RECORDS FOR THIS TASK:
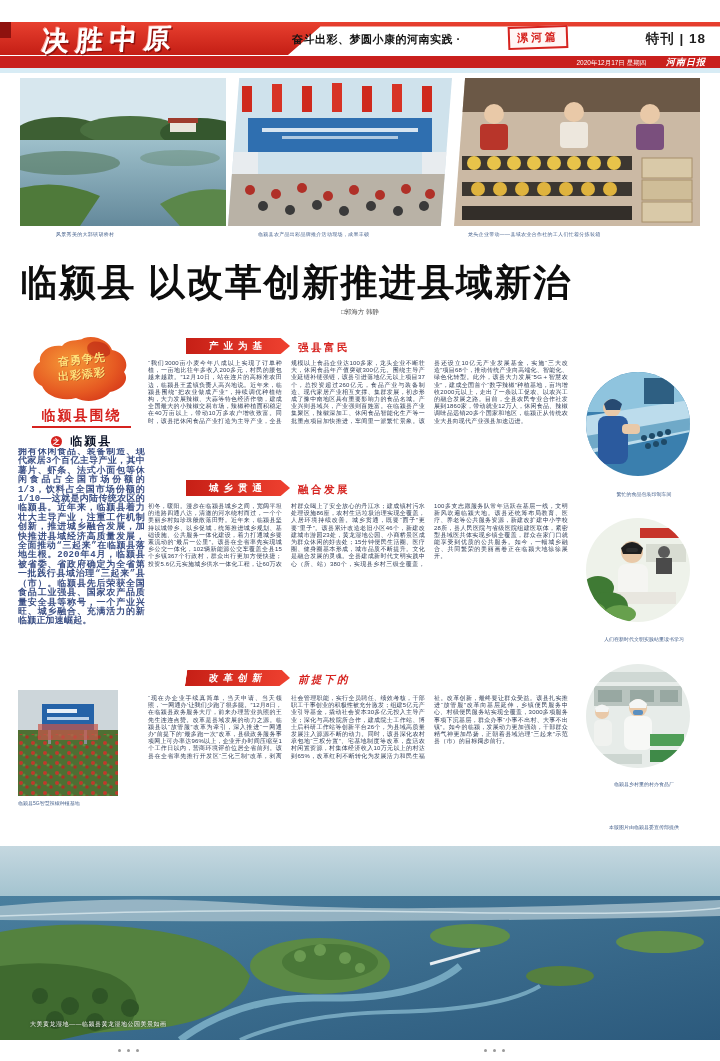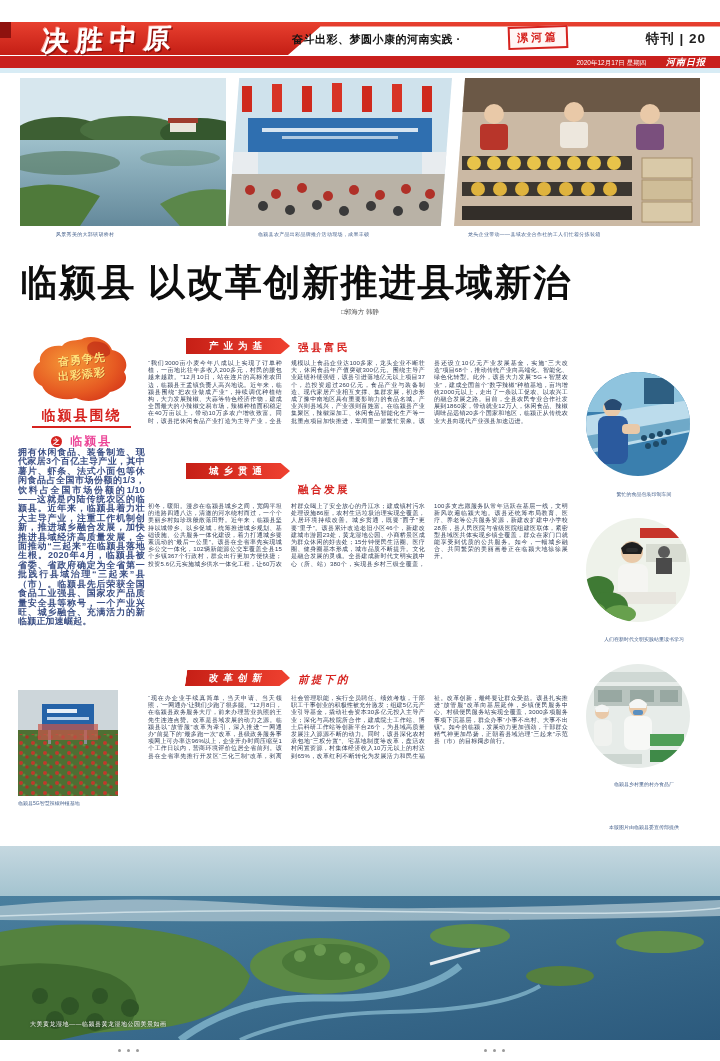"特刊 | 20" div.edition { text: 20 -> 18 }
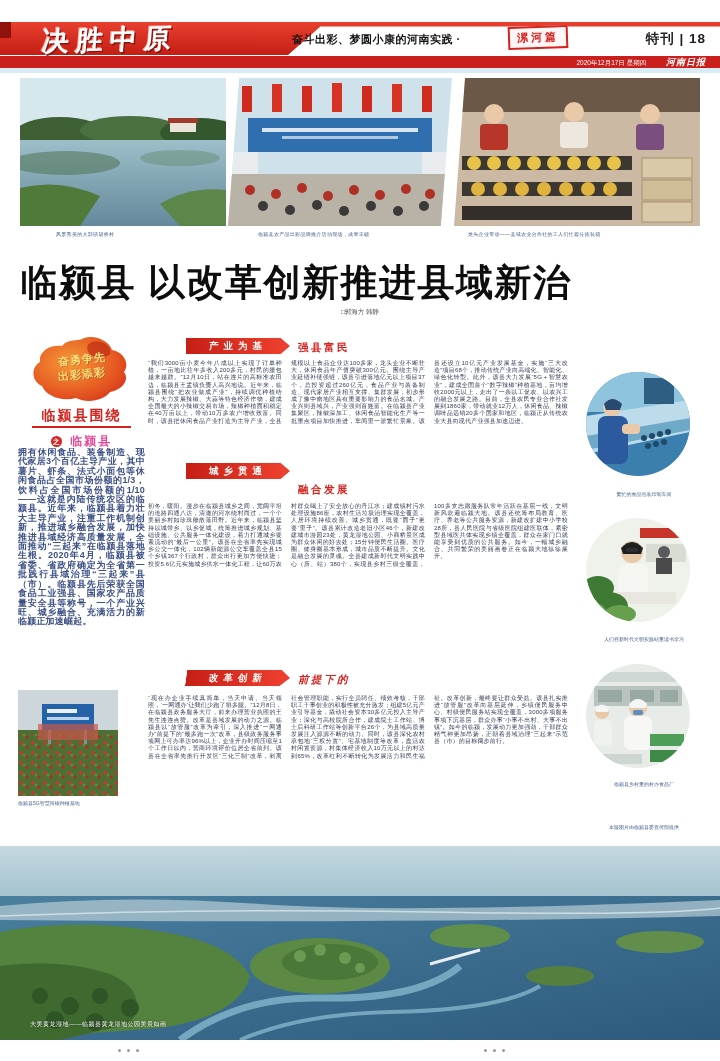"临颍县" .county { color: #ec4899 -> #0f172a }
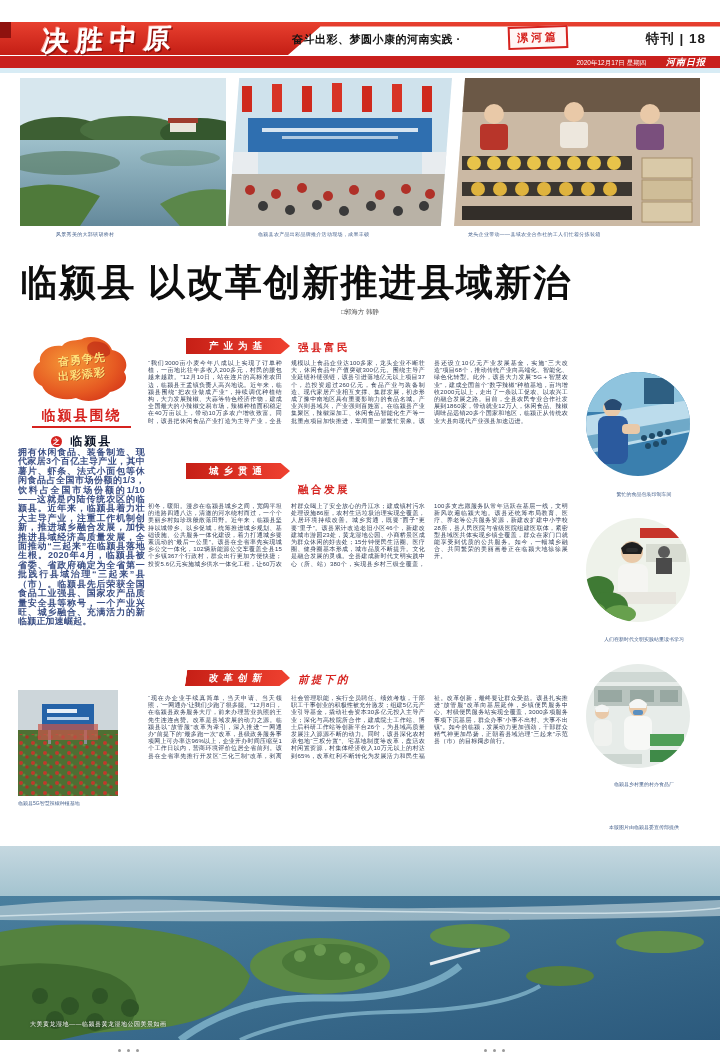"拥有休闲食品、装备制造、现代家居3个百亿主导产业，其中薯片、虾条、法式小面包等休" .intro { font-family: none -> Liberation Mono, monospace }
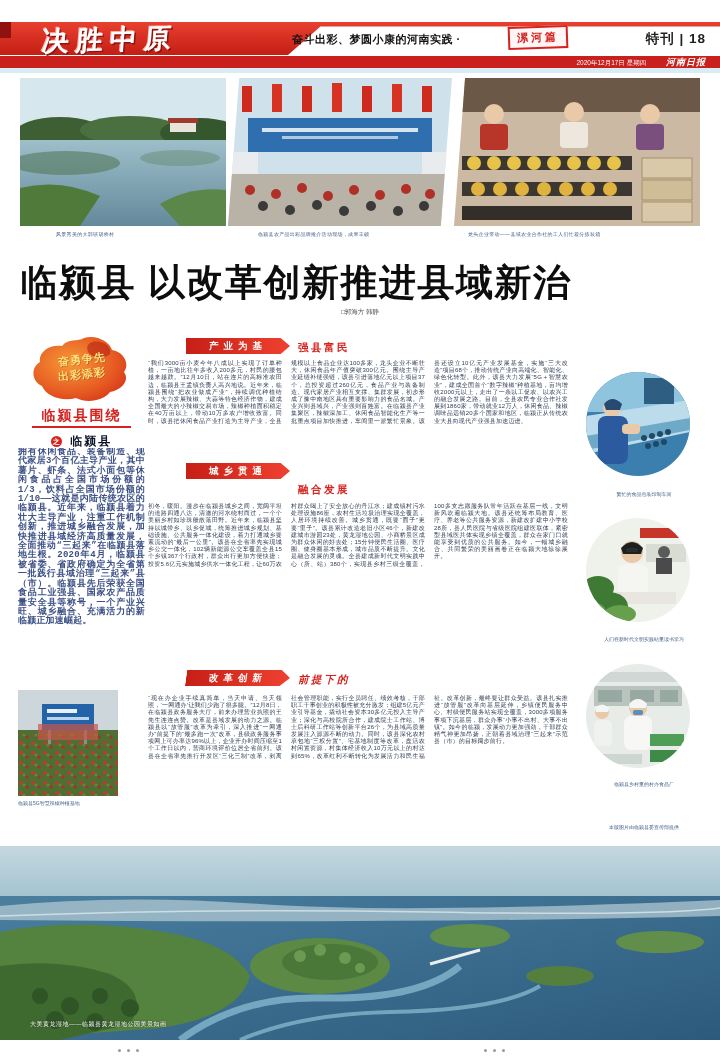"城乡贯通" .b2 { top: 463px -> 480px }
...
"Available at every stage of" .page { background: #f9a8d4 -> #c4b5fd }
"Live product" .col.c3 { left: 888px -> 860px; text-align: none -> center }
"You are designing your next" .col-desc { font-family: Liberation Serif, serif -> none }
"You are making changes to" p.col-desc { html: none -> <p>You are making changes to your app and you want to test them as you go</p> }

PROMPT: Your answer must be the lines above from the one containing "left: 888px ->" to the one containing "html: none ->", both included, restated word for word.

RESULT OF THIS EXERCISE:
"Live product" .col.c3 { left: 888px -> 860px; text-align: none -> center }
"You are designing your next" .col-desc { font-family: Liberation Serif, serif -> none }
"You are making changes to" p.col-desc { html: none -> <p>You are making changes to your app and you want to test them as you go</p> }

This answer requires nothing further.